Skip to content

Google Cloud Storage -> Big Query (external table) lineage

The Google Cloud Storage -> BigQuery (external table) lineage generates lineage between BigQuery external tables and the upstream GCS objects. Both BigQuery tables and GCS objects have to be crawled in Atlan before using this package.

Configuration

Configuration

  • BigQuery connection: BigQuery connection where the external table are stored.
  • Regex to match characters to replace: regular expression to match characters to replace. It acts on the file full name (without bucket prefix).
  • Regex with replacement characters: regular expression with replacement characters.
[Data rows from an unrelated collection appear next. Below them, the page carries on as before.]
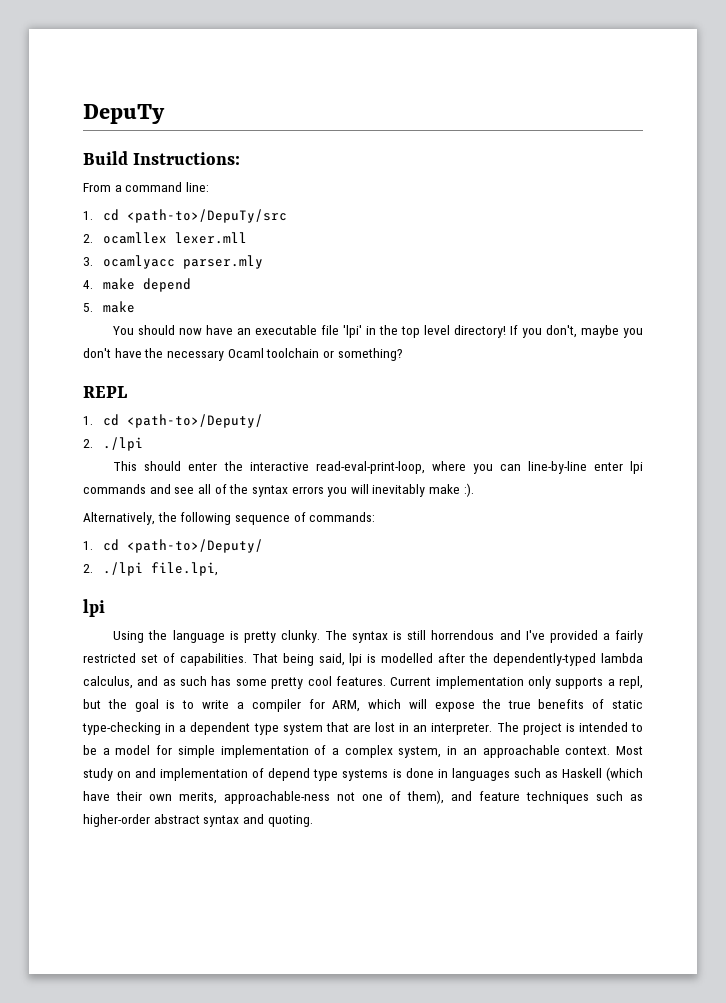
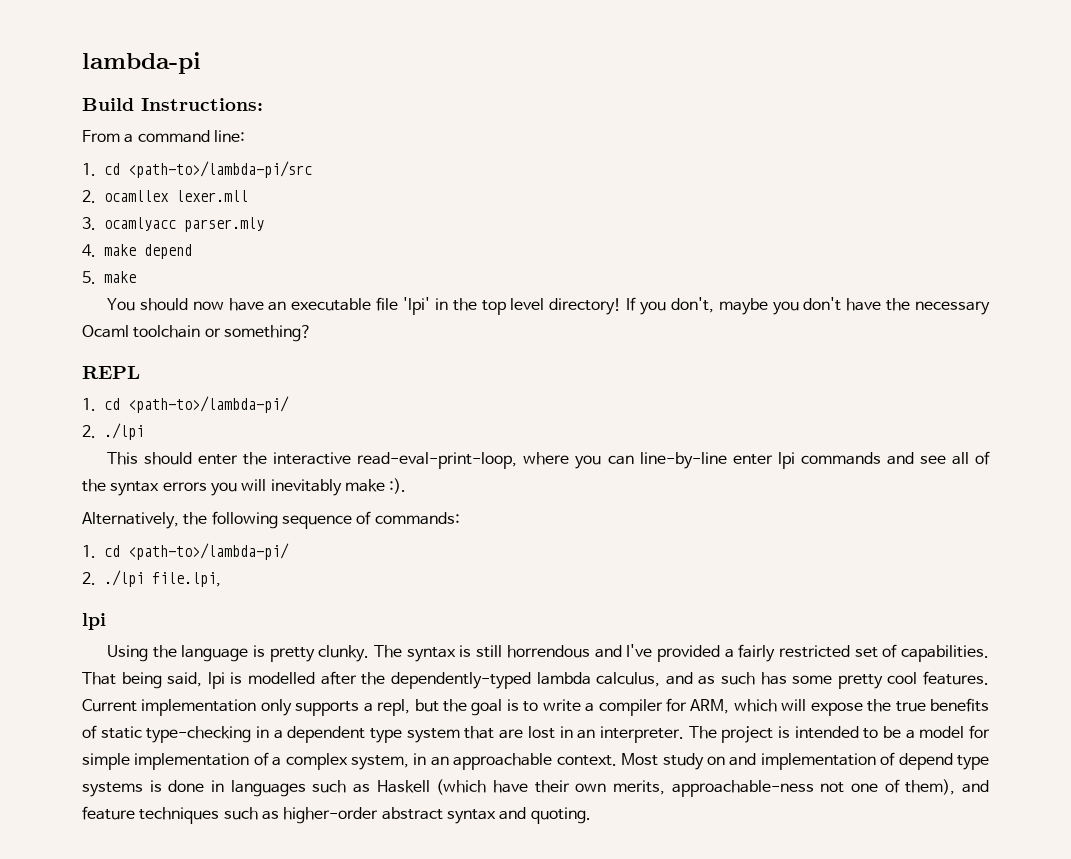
- DepuTy
+ lambda-pi
- 1. cd <path-to>/DepuTy/src
+ 1. cd <path-to>/lambda-pi/src
  REPL
- 1. cd <path-to>/Deputy/
+ 1. cd <path-to>/lambda-pi/
  Alternatively, the following sequence of commands:
- 1. cd <path-to>/Deputy/
+ 1. cd <path-to>/lambda-pi/

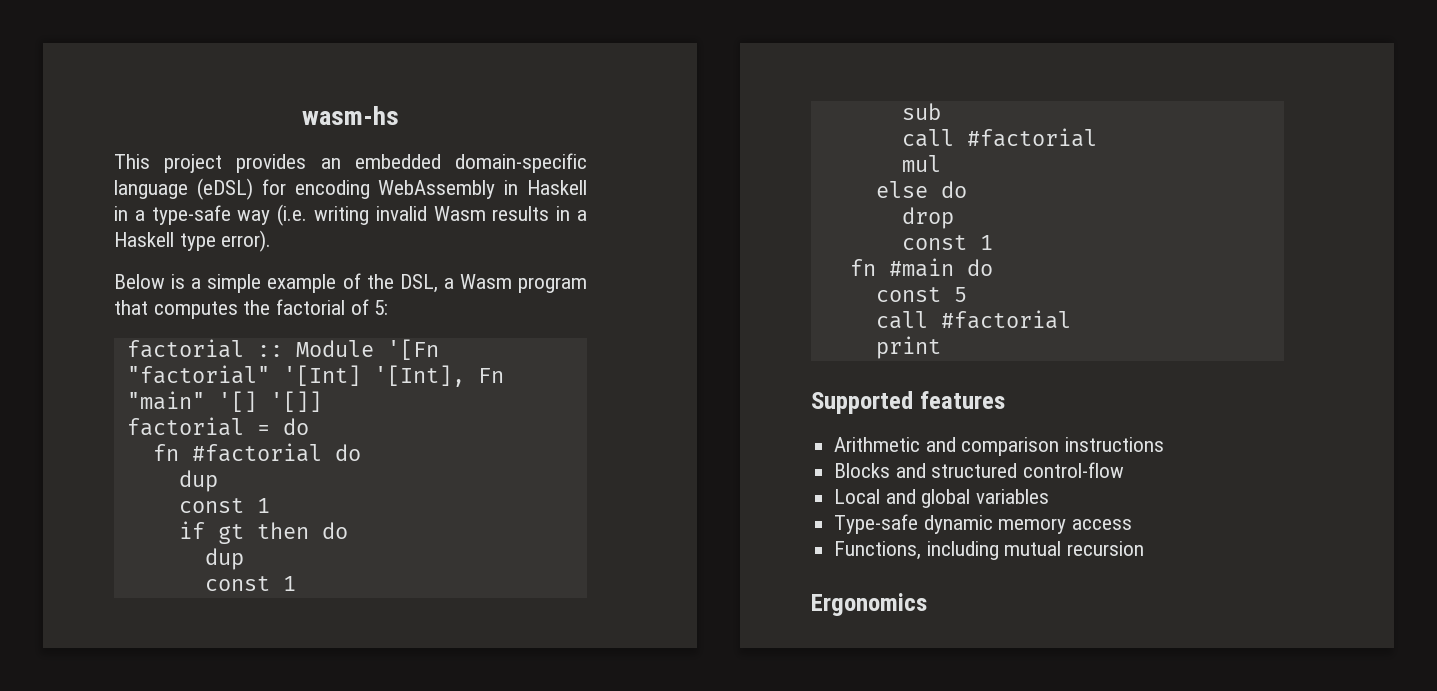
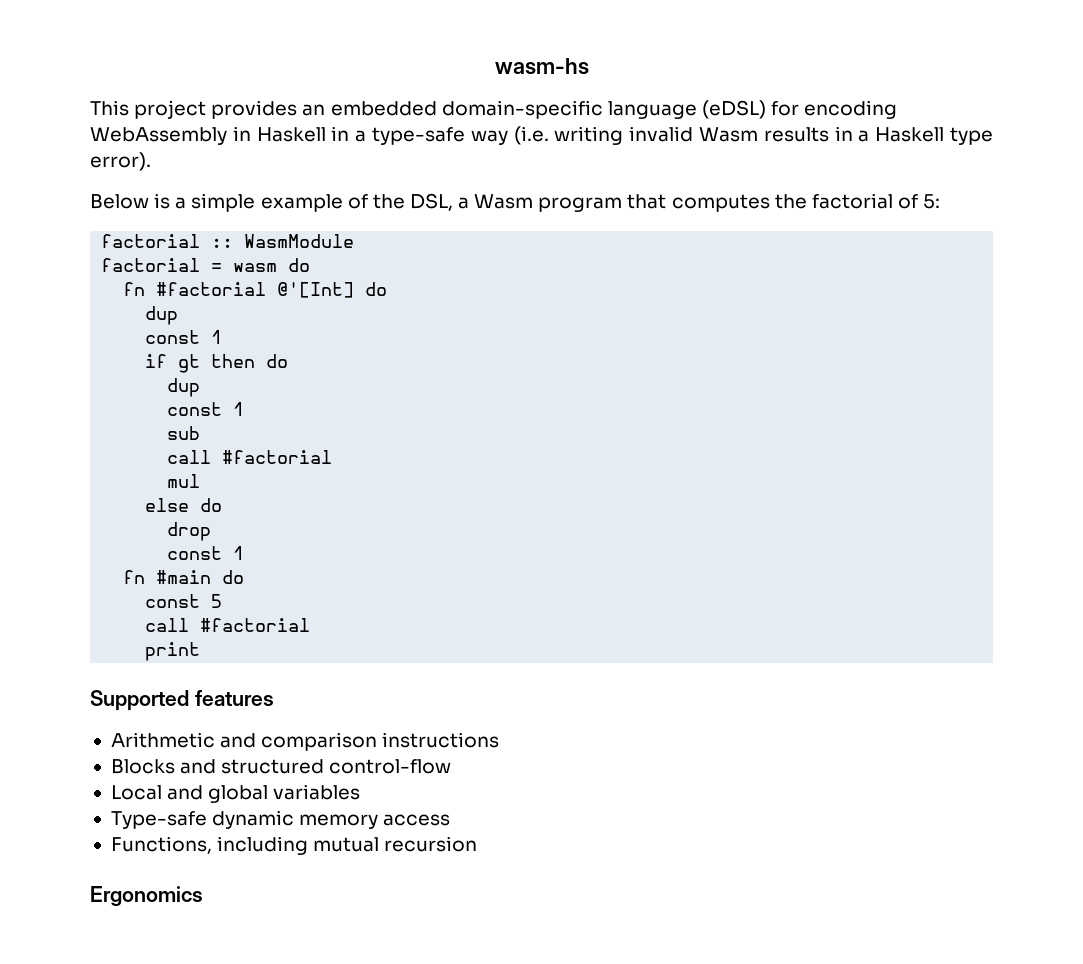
- factorial :: Module '[Fn "factorial" '[Int] '[Int], Fn "main" '[] '[]]
+ factorial :: WasmModule
- factorial = do
+ factorial = wasm do
- fn #factorial do
+ fn #factorial @'[Int] do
It acts on the file full name (without bucket prefix).
  • Operation, default: Generate:
    • Generate Lineage: to generate the lineage on Atlan.
    • Delete Lineage: to delete the lineage on Atlan (only the lineage previously created by this package will be deleted).

What it does

The package performs the following steps:

  • Retrieve the external tables from BigQuery.
  • Retrieve the GCS associated to each BigQuery table from the BigQuery metadata.
  • Search in Atlan all GCS objects that match the file name extracted from the BigQuery metadata.
  • If Operation = Generate Lineage -> the lineage is published to Atlan, if Operation = Delete Lineage -> the lineage is deleted from Atlan.